Why use an online image compressor

Large photos slow down web pages, fill up email attachments, and eat into cloud storage. Compress Image lowers the file size of a picture while keeping it visually close to the original, so a 5 MB photo can often drop to under 1.5 MB. Because every step runs in your browser using the open browser-image-compression engine, your files never leave your device. That makes the tool a good fit for private documents, client photos, and anything you would rather not hand to a third-party server. There are no watermarks, no account, and no daily cap on the number of images you can process.

How image compression works

Compression works in two ways. Lossy formats such as JPG and WebP discard fine detail the human eye is unlikely to notice, which is why a quality setting of around 80 percent usually looks identical to the source while cutting the size by half or more. Lossless handling, used for PNG, reorganizes the stored pixels without throwing any away, so the savings are smaller but the image is byte-for-byte faithful. Compress Image lets you pick a target quality between 1 and 100 percent and re-encodes the picture in the same format, decoding the original, drawing it to an off-screen canvas, and writing out a new optimized file.

When to use it

Reach for the compressor before you upload product shots to an online store, attach images to an email that has a 25 MB limit, post to a forum that rejects large files, or publish photos to a blog where page speed affects search ranking. It is also useful for archiving holiday albums, where reducing each photo by half can free gigabytes across a full library. For social media, smaller files upload faster on slow mobile connections and still display sharply because most platforms re-compress anyway.

Privacy and safety

Every image you add stays on your computer. The tool reads the file with the browser FileReader, processes it in memory, and offers the result as a download. Nothing is transmitted, logged, or stored, so there is no upload progress bar because there is no upload. This local-only design means you can compress confidential scans, identity documents, or unreleased designs without trusting an external service. Closing the tab clears everything from memory.

Browser and device support

Compress Image works in every modern browser, including Chrome, Firefox, Safari, and Edge, on Windows, macOS, Linux, Android, and iOS. No extension or app install is required. On mobile you can compress photos straight from the camera roll, and the responsive layout keeps the quality slider and download button within easy reach on a 375 pixel wide screen. Files up to roughly 50 MB are handled comfortably; very large panoramas may take a few seconds on older phones.

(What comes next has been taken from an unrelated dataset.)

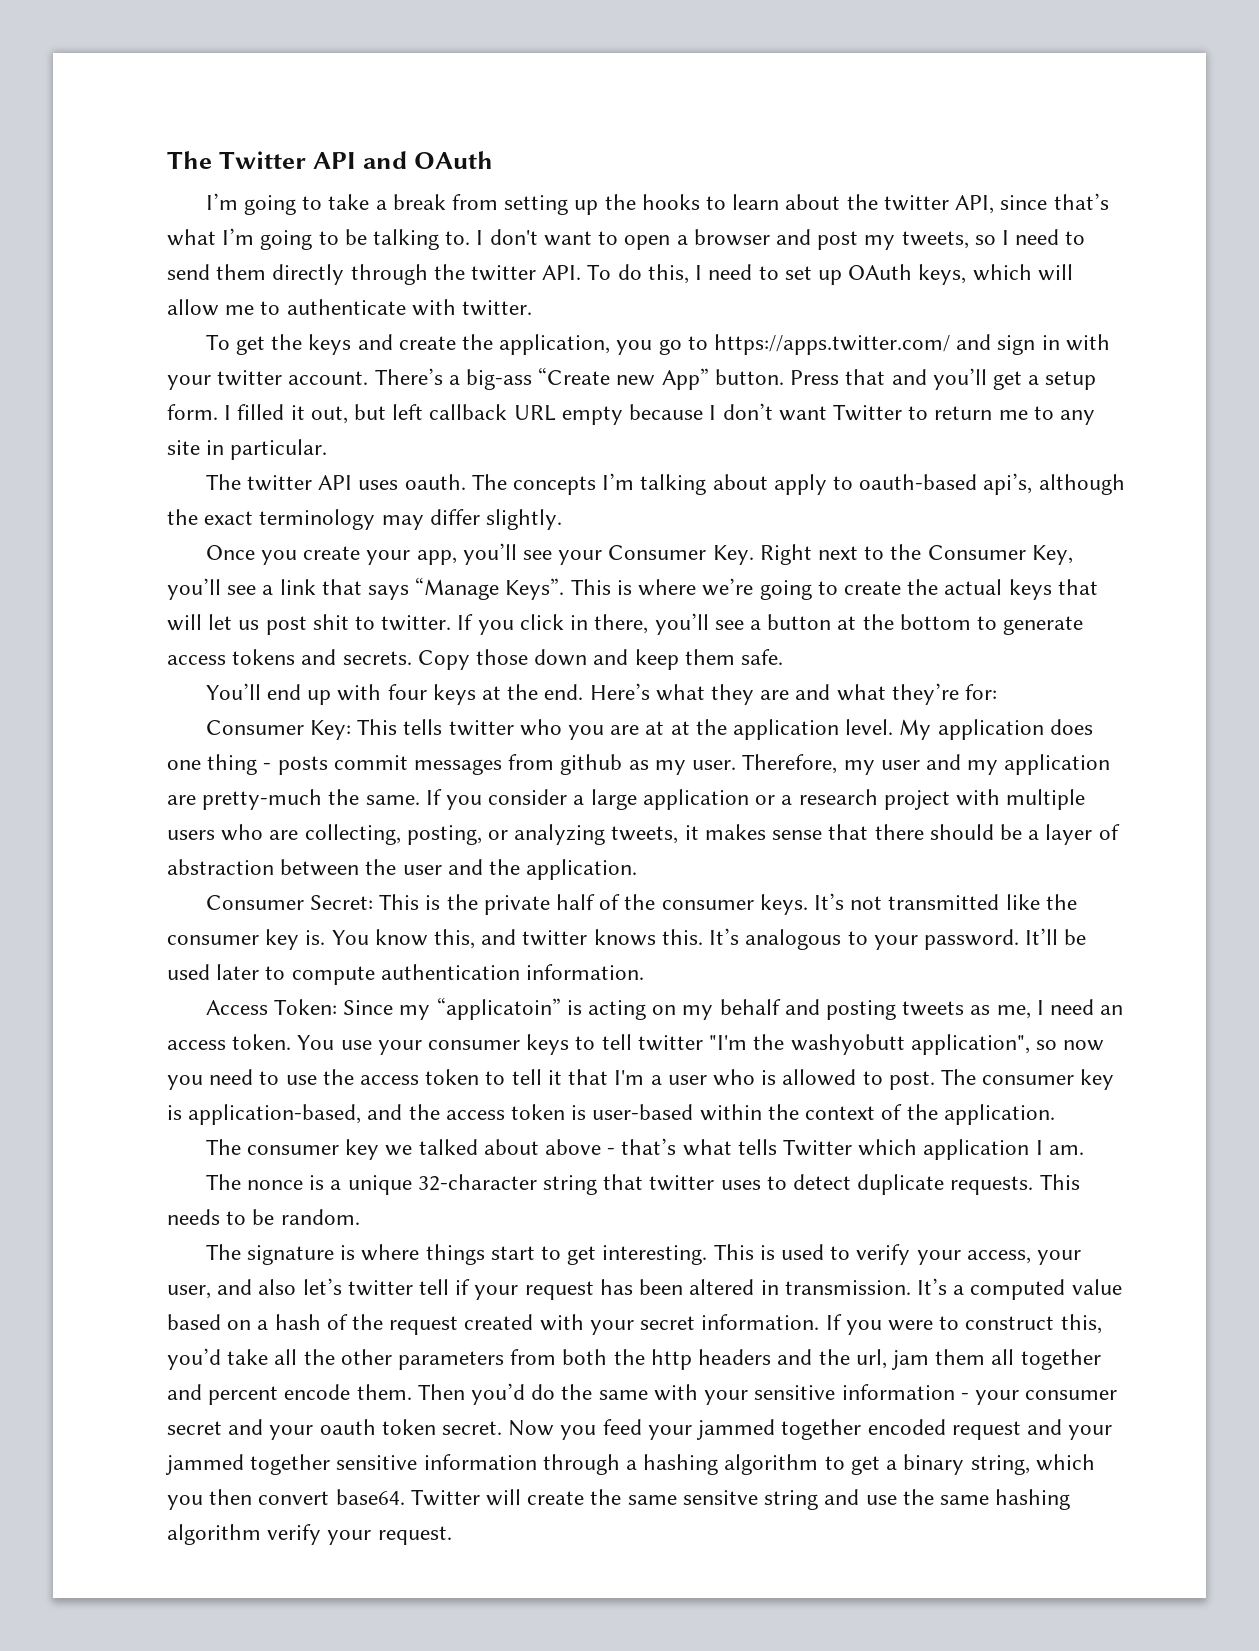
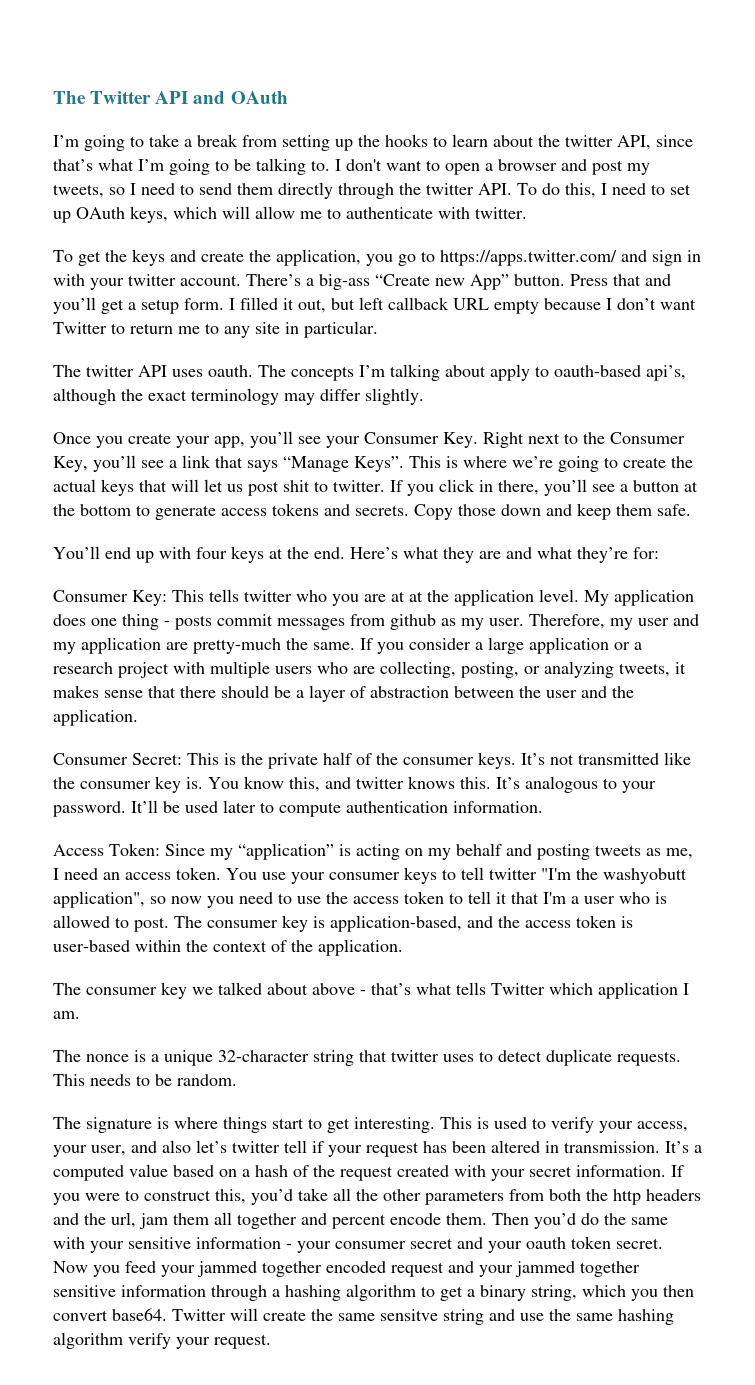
[436,997,561,1020] “applicatoin” -> [238,843,334,860] “application”

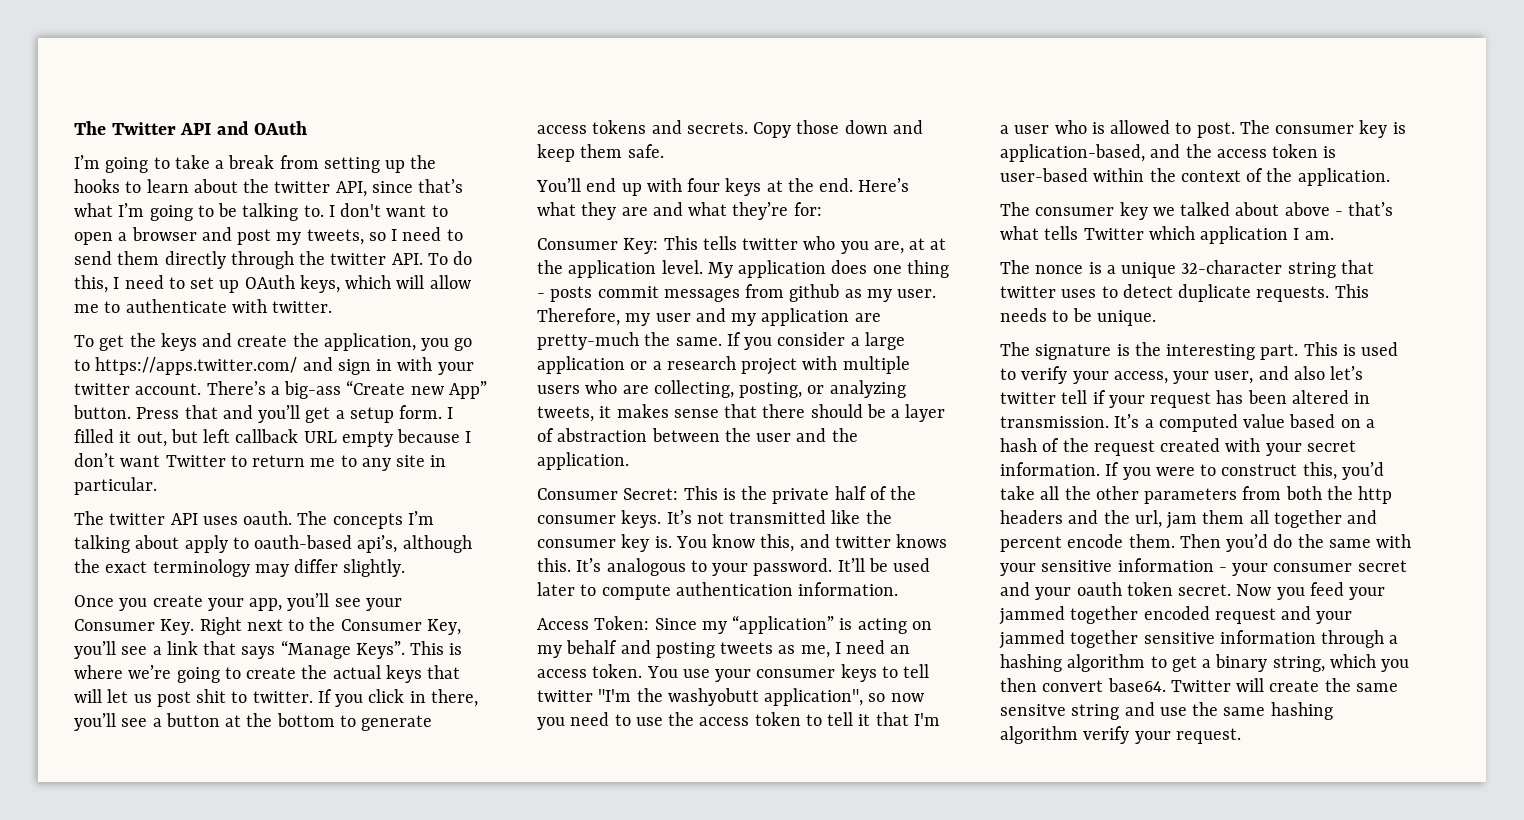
[364,594,386,602] are -> [873,241,904,254] are,
[177,1074,237,1086] random. -> [1096,310,1156,326] unique.
[174,1117,435,1133] where things start to get interesting. -> [1134,342,1299,360] the interesting part.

Lossy versus lossless compression

Understanding the two approaches helps you pick the right setting. Lossy compression, used by JPG and WebP, permanently removes data the eye is least likely to miss, which is why it can cut a file by 60 percent with no obvious change. Lossless compression, used by PNG, only rewrites how pixels are stored, so it is reversible and perfect for graphics, logos, and screenshots where every edge must stay sharp. If you compress a JPG repeatedly the small losses accumulate, so it is best to start from the highest quality original and compress once to your target size.

Tips for the best results

Begin at 80 percent quality and only lower the slider if you need a smaller file, checking the on-screen result each time. Photographs with large smooth areas such as sky or skin compress far more than busy textures like foliage or gravel. For the web, aim for under 200 KB on thumbnails and under 1 MB on large hero images to keep pages fast. Keep an untouched copy of important originals, because compression cannot restore detail once it has been discarded, and compress as the final step after any cropping or resizing.

Cómo Usar Comprimir Imagen

  1. Open the Compress Image tool in your browser.
  2. Drag and drop one or more photos, or tap to choose them from your device.
  3. Set the quality slider, where lower values produce smaller files.
  4. Wait a moment while the image is re-encoded locally.
  5. Download the compressed image, which keeps its original format.

Shrink a photo for email

Shrink a photo for email

Open the tool, drop the photo, lower the quality slider to about 70 percent, and download the smaller file that now fits inside a 25 MB attachment limit.

Speed up a web page

Add each hero or gallery image, set quality to 80 percent for a strong size cut with no visible loss, then replace the originals on your site to improve load time.

Free up phone storage

Select several pictures from your camera roll, compress them in one batch at 75 percent quality, and save the lighter copies before deleting the bulky originals.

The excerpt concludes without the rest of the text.